Records for this exercise
□ □ □ □ □ □ □
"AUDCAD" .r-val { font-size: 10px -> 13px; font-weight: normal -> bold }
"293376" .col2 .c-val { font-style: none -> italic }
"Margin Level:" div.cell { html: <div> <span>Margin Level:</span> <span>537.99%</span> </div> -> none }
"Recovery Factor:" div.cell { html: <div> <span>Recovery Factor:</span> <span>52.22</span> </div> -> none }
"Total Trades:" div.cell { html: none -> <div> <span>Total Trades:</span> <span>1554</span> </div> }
□ □ □ □ □ □ □
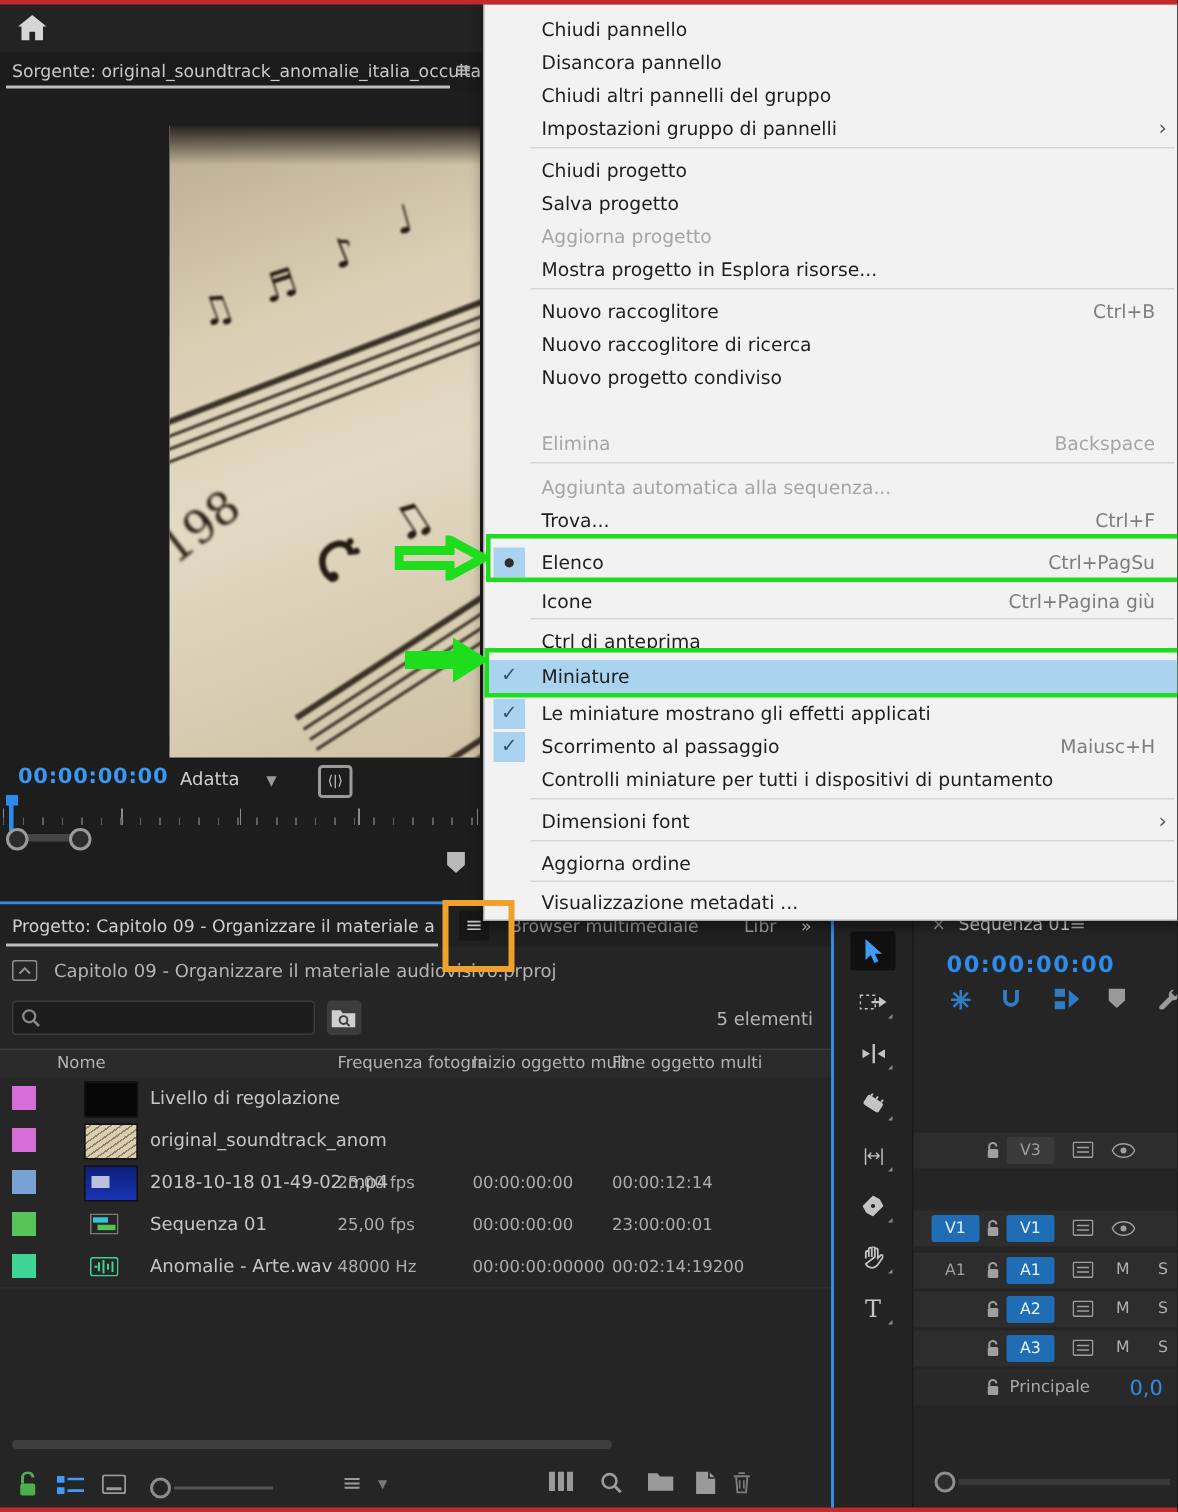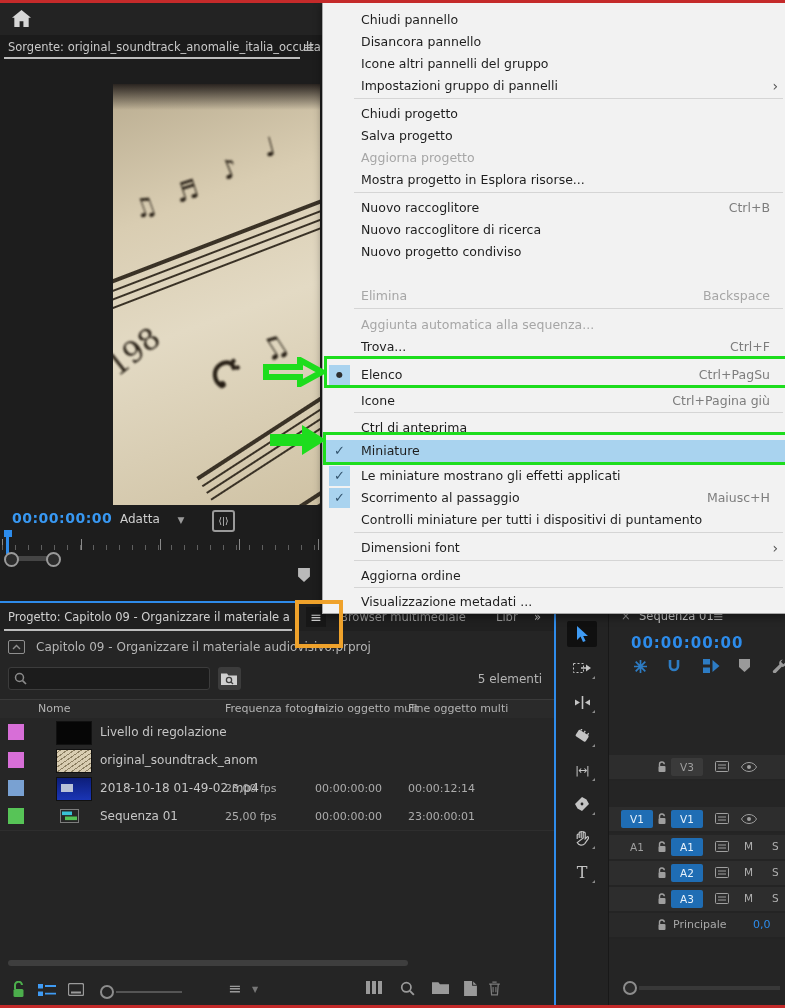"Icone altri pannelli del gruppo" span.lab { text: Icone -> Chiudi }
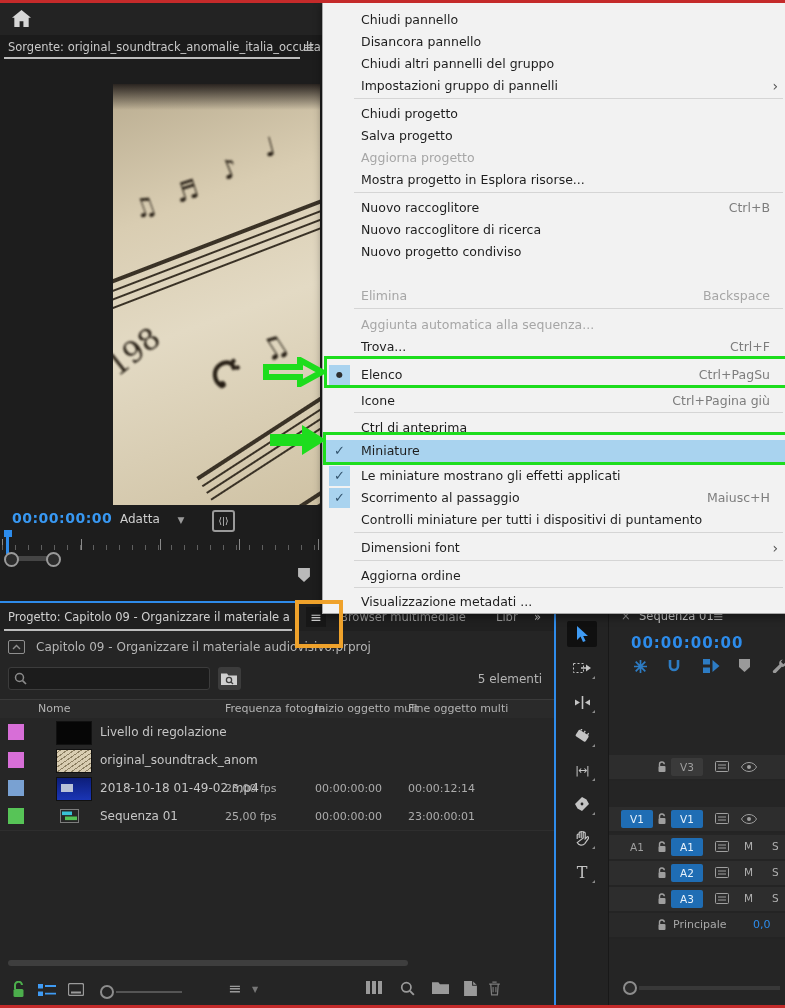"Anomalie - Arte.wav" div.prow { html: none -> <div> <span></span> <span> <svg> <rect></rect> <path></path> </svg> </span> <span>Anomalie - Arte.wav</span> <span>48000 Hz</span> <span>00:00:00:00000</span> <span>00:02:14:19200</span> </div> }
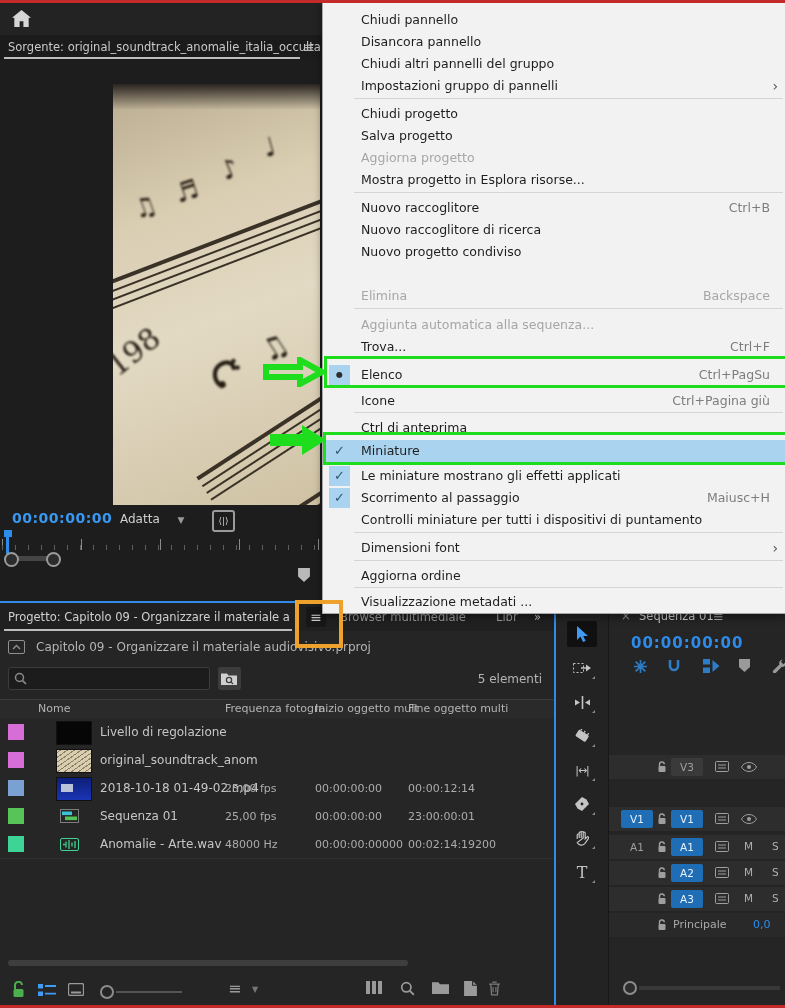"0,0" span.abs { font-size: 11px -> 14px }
□ □ □ □ □ □ □
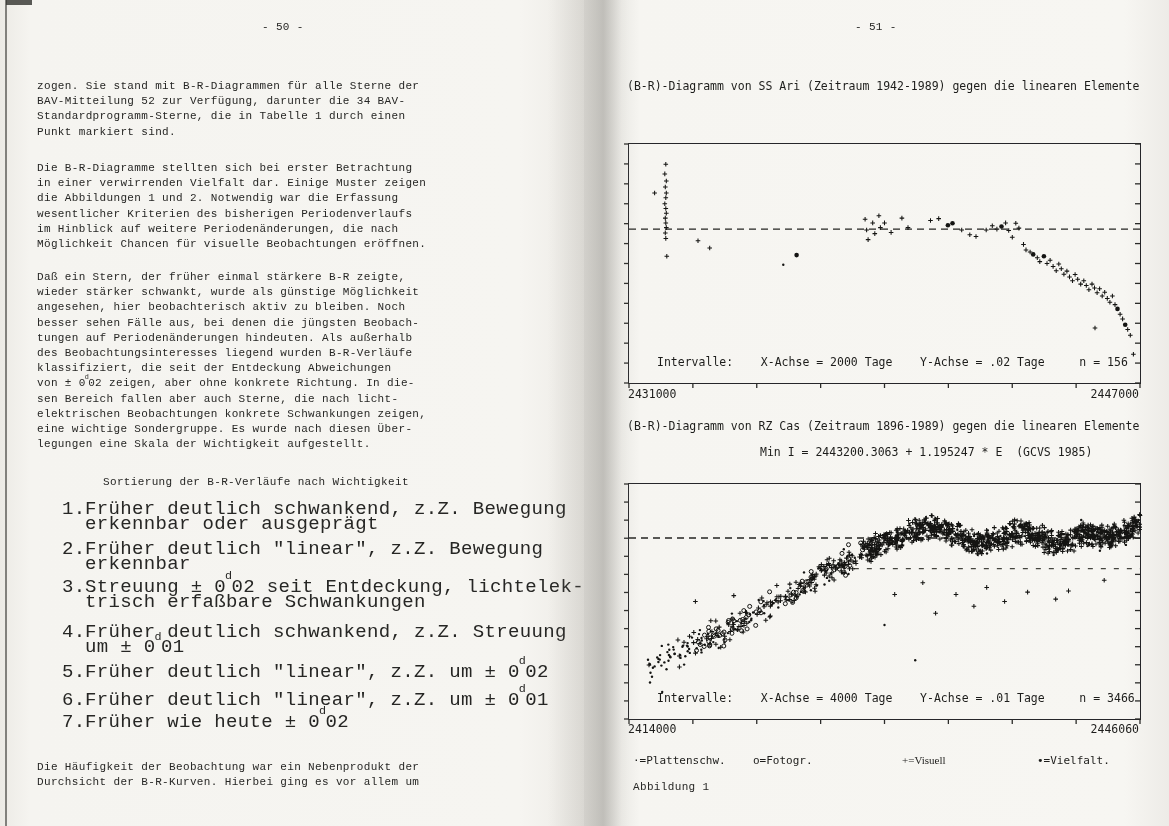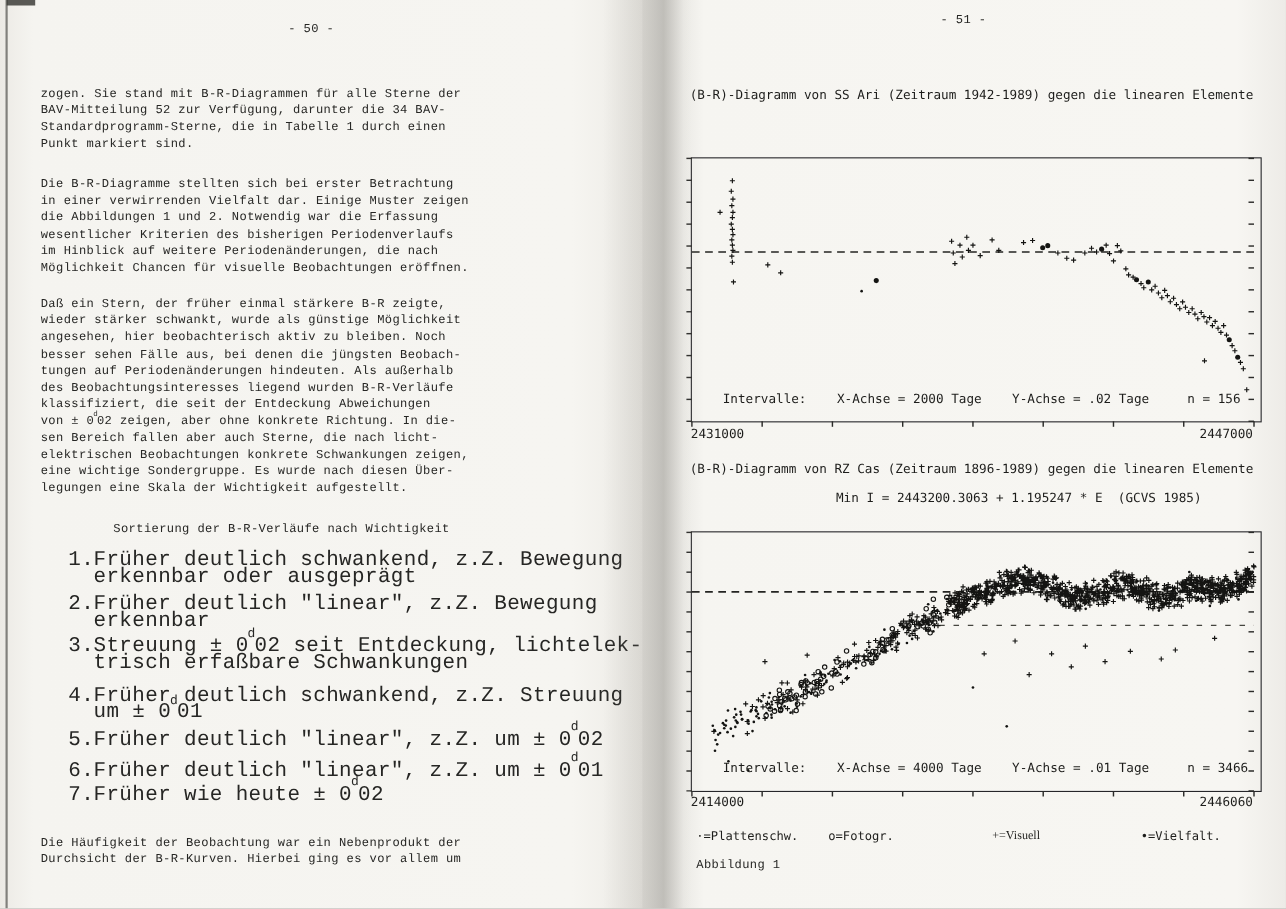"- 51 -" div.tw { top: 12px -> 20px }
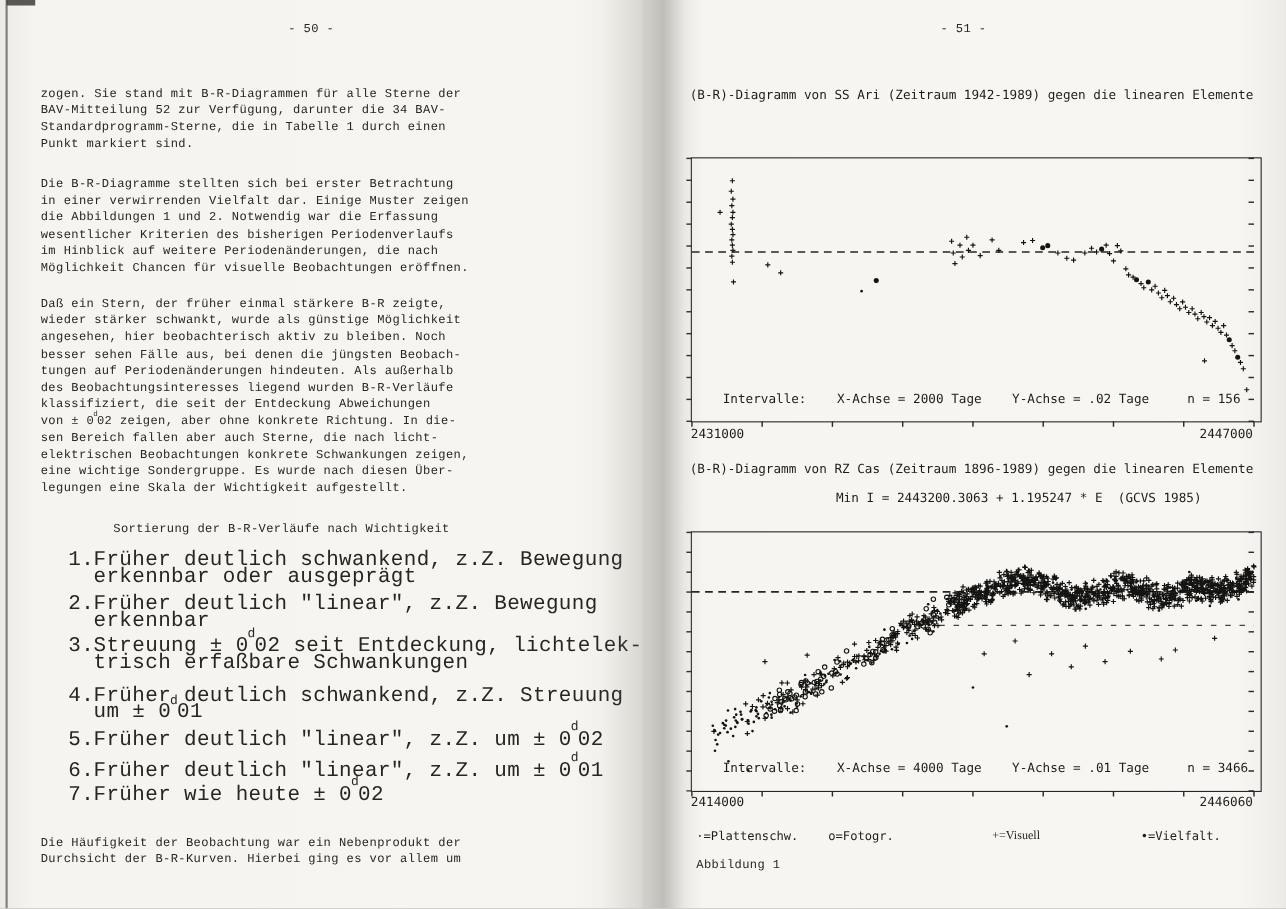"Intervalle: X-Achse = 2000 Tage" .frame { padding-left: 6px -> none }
□ □ □ □ □ □ □
What to work on
Where does "cell" appear in the records above? Copy each line that holds it.

Answer for this exercise
"Margin Level:" div.cell { html: <div> <span>Margin Level:</span> <span>537.99%</span> </div> -> none }
"Recovery Factor:" div.cell { html: <div> <span>Recovery Factor:</span> <span>52.22</span> </div> -> none }
"Total Trades:" div.cell { html: none -> <div> <span>Total Trades:</span> <span>1554</span> </div> }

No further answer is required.